The Best Music Books of 2021

This year, many of the books we loved most used music as a lens through which to examine broader issues of politics, history, and identity — whether it was the story of capitalist circulation as heard by Joshua Clover in the Modern Lovers’ “Roadrunner,” Hanif Abdurraqib riffing on everything from Soul Train to 1920s dance crazes in his panoramic A Little Devil in America, or Eric Harvey exploring depictions of African American life in Eighties pop culture. Also included in our list of staff favorites (which is unranked and in alphabetical order by author) you’ll see some great, revealing musician memoirs from the worlds of rock, indie pop, rap, and country, as well as fascinating new works that deal with the vagaries of the music business, the story of Latin music, the history of women in hip-hop, and more.
-
Hanif Abdurraqib, ‘A Little Devil in America’
Image Credit: Random House Publishing Group Poet, critic, author (and Rolling Stone contributor) Hanif Abdurraqib weaves together music criticism, American history, emotional memoir, and performance analysis in this genre- and decade-spanning masterwork. Part of the thrill of this National Book Award finalist is observing Abdurraqib’s connective imagination at work, as he writes about everything from Merry Clayton and Josephine Baker to Soul Train, the card game spades, and 1920s dance marathons. Abdurraqib sums up his own book best, when writing about the Aretha Franklin concert film Amazing Grace: “There is something valuable about wanting the small world around you to know how richly you are being moved,” he writes, “So that maybe some total stranger might encounter your stomp, your clap, your shout, and find themselves moved in return.” —J.B.
-
Betto Arcos, ‘Music Stories From the Cosmic Barrio’
Image Credit: Adalberto Arcos Landa The journalist and radio producer Betto Arcos has crisscrossed the world a few times over, interviewing musicians in far-flung places to try to understand a central question: What inspires people to make music?
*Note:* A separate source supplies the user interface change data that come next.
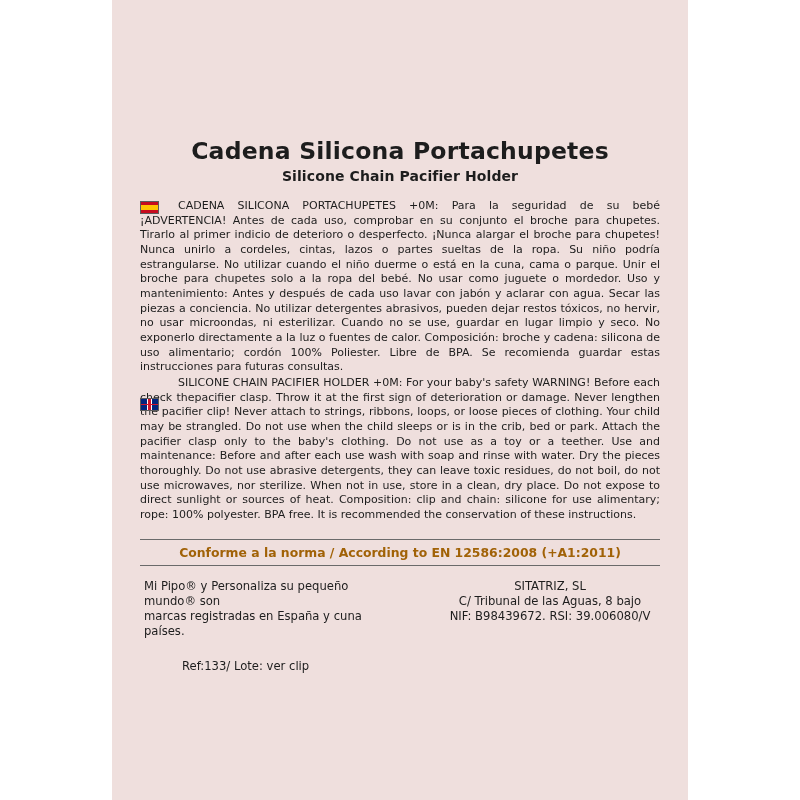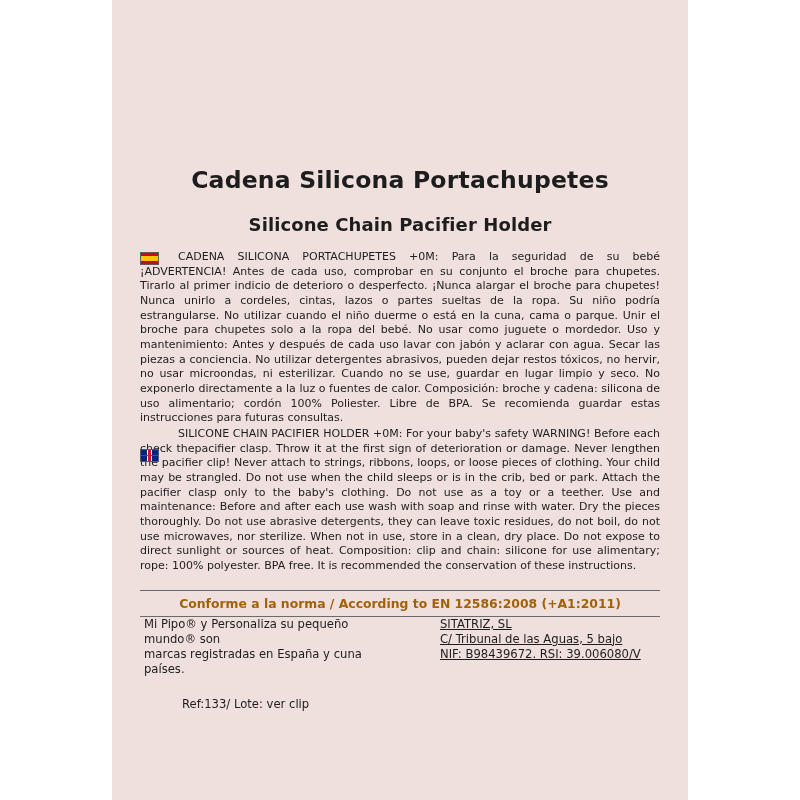--- a/index.html
+++ b/index.html
@@ -18,38 +18,38 @@
     width: 576px;
     height: 800px;
     background: #efdfdd;
     box-sizing: border-box;
   }
 
   .inner {
     position: absolute;
     left: 28px;
     right: 28px;
-    top: 168px;
+    top: 139px;
   }
 
   .title {
     text-align: center;
     font-size: 23.5px;
     font-weight: bold;
     color: #1d1d1d;
     letter-spacing: 0.2px;
     line-height: 1.1;
   }
 
   .subtitle {
     text-align: center;
-    font-size: 18px;
+    font-size: 14px;
     font-weight: bold;
     color: #1d1d1d;
-    margin-top: 20px;
+    margin-top: 3px;
     letter-spacing: 0.1px;
   }
 
   .body-block {
     margin-top: 15px;
     font-size: 11px;
     line-height: 1.335;
     color: #1d1d1d;
     text-align: justify;
   }
@@ -110,41 +110,41 @@
     border-top: 1.4px solid #6a6a6a;
     border-bottom: 1.4px solid #6a6a6a;
     padding: 5px 0 5px 0;
     text-align: center;
     font-size: 12.4px;
     font-weight: bold;
     color: #a16207;
   }
 
   .footer {
+    margin-top: 13px;
     display: flex;
     justify-content: space-between;
     align-items: flex-start;
     font-size: 11.6px;
     color: #1d1d1d;
     line-height: 1.3;
     gap: 36px;
   }
 
   .footer-left {
     width: 300px;
   }
 
   .footer-left .trademark {
     padding-left: 4px;
   }
 
   .footer-right {
-    text-align: left;
+    text-align: center;
     width: 250px;
-    text-decoration: underline;
   }
 
   .ref {
     margin-top: 20px;
     padding-left: 42px;
     font-size: 11.6px;
     color: #1d1d1d;
   }
 </style>
 </head>
@@ -173,21 +173,21 @@
 
     <div class="norm">Conforme a la norma / According to EN 12586:2008 (+A1:2011)</div>
 
     <div class="footer">
       <div class="footer-left">
         <div class="trademark">Mi Pipo® y Personaliza su pequeño mundo® son</div>
         <div class="trademark">marcas registradas en España y cuna países.</div>
       </div>
       <div class="footer-right">
         <div>SITATRIZ, SL</div>
-        <div>C/ Tribunal de las Aguas, 5 bajo</div>
+        <div>C/ Tribunal de las Aguas, 8 bajo</div>
         <div>NIF: B98439672. RSI: 39.006080/V</div>
       </div>
     </div>
 
     <div class="ref">Ref:133/ Lote: ver clip</div>
 
   </div>
 </div>
 
 </body></html>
In Music Stories from the Cosmic Barrio, he collects about 150 stories that he’s written over the years, focusing primarily on Latin America, and organizes them by themes such as power, identity, and more. He shapes careful, nuanced profiles of musicians such as the Cuban composer Leo Brouwer, and always dives deep under the surface of musical traditions, resulting in a book that makes a reader want to see more, hear more, and understand more with each chapter. —J.L.
-
Tom Beaujour and Richard Bienstock, ‘Nöthin’ But a Good Time: The Uncensored History of the ’80s Hard Rock Explosion’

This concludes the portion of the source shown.